Design: A micro-costing study focused on financial data related to a nationwide multicentric project preventing central line-associated bloodstream infection (CLABSI), ventilator-associated pneumonia (VAP) and catheter-associated urinary tract infection (CAUTI).
Setting: Brazilian public healthcare system.
Participants: Adult, paediatric and neonatal intensive care units (ICUs) participating in the QI initiative.
Intervention: This collaborative QI project implemented a multifaceted strategy to enhance infection-control measures. Participating ICUs reported the number of patients with and without HAIs and information on each HAI's aggregate average cost (AC), which was analysed following the Brazilian Ministry of Health's micro-costing guidelines. The 1-year preintervention period evidenced an aggregated AC in adult, paediatric and neonatal ICUs, respectively, of Intl$21 763.5 (95% CI 20 683.6 to 22 843.0), Intl$34 062.4 (95% CI 25 819.6 to 42 304.9) and Intl$32 903.2 (95% CI 29 203.6 to 36 602.4) for CLABSI; Intl$25 202.5 (95% CI 24 276.6 to 26 127.8), Intl$44 753.6 and Intl$17 238.4 for VAP and Intl$19 166.3 (95% CI 17 676.2 to 20 656.1) and Intl$55 873.3 (95% CI 43 563.1 to 68 183.1) for CAUTI (not included neonatal ICUs).
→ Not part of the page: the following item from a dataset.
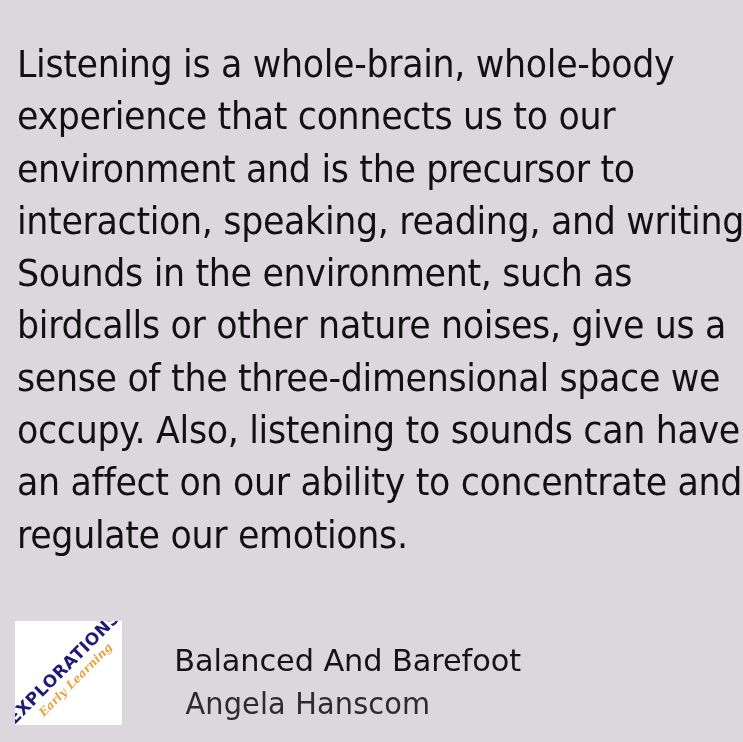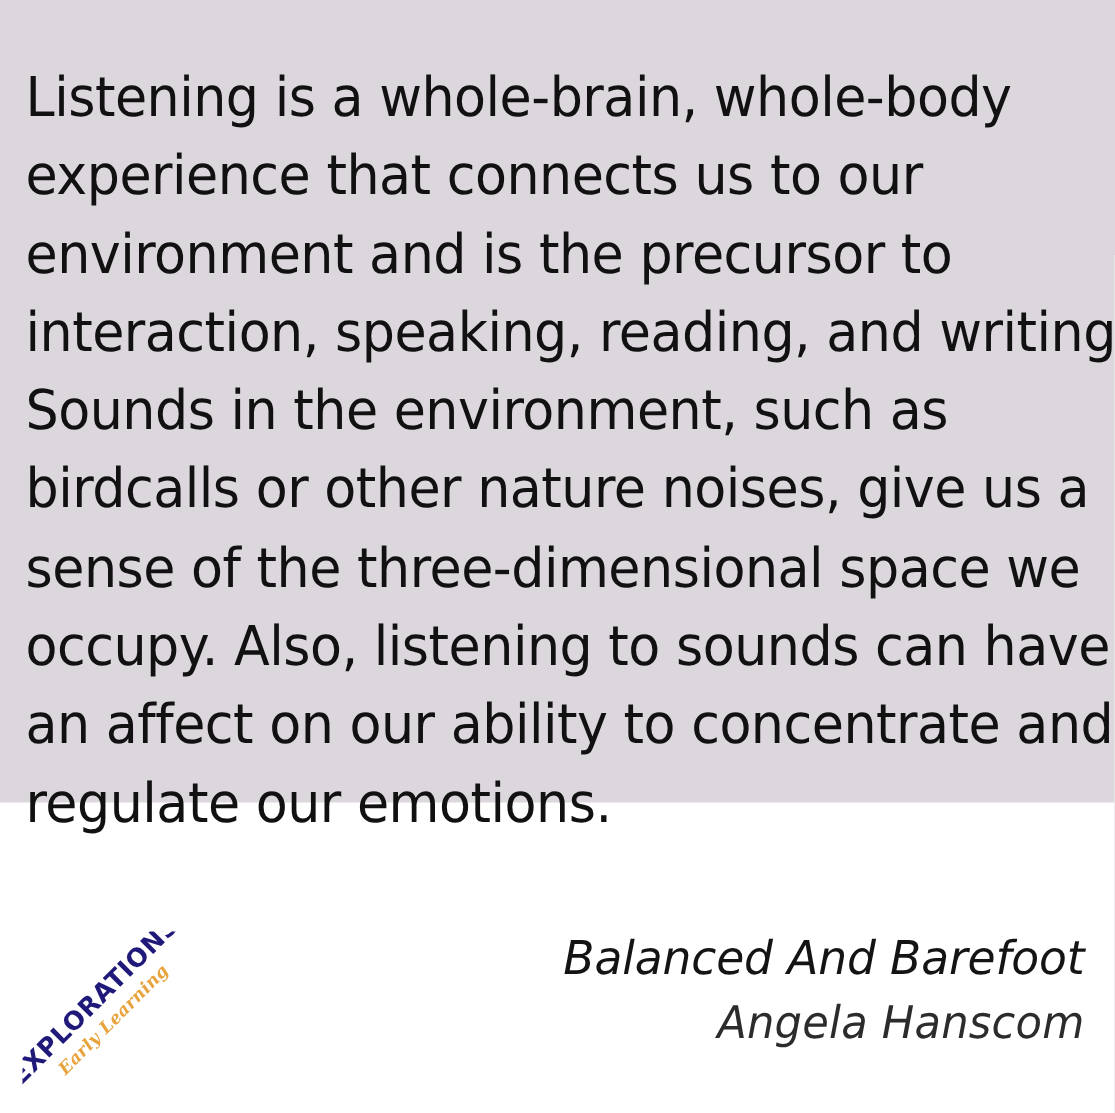"Listening is a whole-brain, whole-body" #quote-card { height: 535px -> 742px }
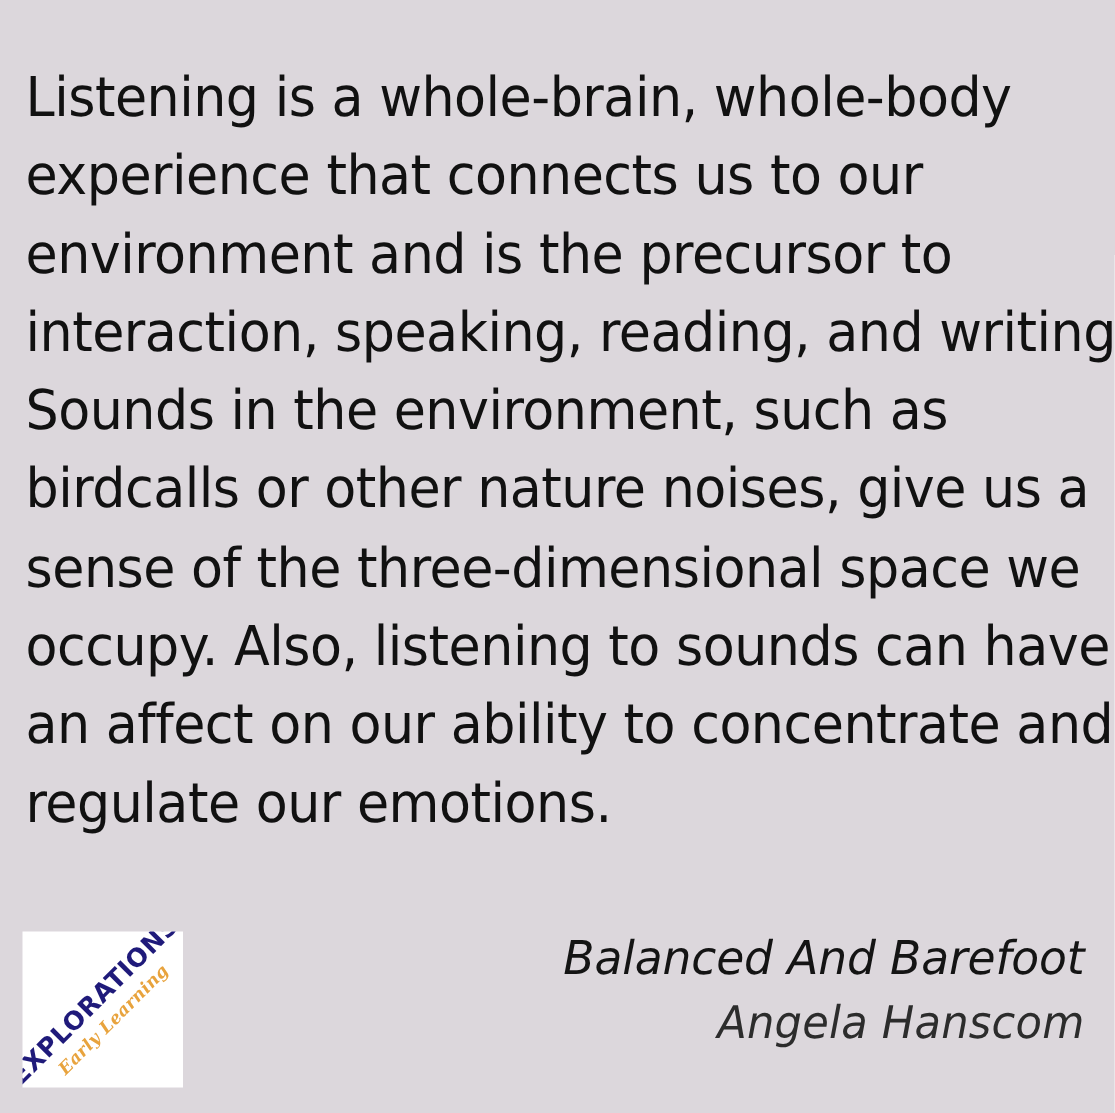"Balanced And Barefoot" #attribution { font-style: italic -> none; text-align: right -> left; top: 617px -> 638px }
Primary outcome: The cost savings were estimated using the HAIs prevented-expenses avoided-during the QI intervention period from September 2021 to December 2023. The HAIs prevented were estimated using the difference between observed and predicted infections based on the aggregated preintervention baseline.
Results: Of the 188 participating ICUs, 31 voluntarily completed and provided the requested financial data with 100% accuracy. Considering the prevented 7342 HAIs for adult, paediatric and neonatal ICUs, respectively: 1647, 86 and 205 CLABSI; 3775, 114 and 118 VAP; and 1377 and 20 CAUTI, we estimated a saving of Intl$175.3 million (95% CI 153.2 to 180.9 million) to the Brazilian unified health system and a resultant estimated return on investment (ROI) of 890%.
Conclusion: This QI collaborative is a value-based initiative preventing HAIs in adult, paediatric and neonatal ICUs in South American settings. The substantial cost savings and a remarkable ROI underscore the economic viability of investing in comprehensive QI infection prevention strategies.
Keywords: Health economics; Infection control; Intensive Care Units.
© Author(s) (or their employer(s)) 2025. Re-use permitted under CC BY-NC. No commercial re-use. See rights and permissions. Published by BMJ Group.
Conflict of interest statement
Competing interests: None declared.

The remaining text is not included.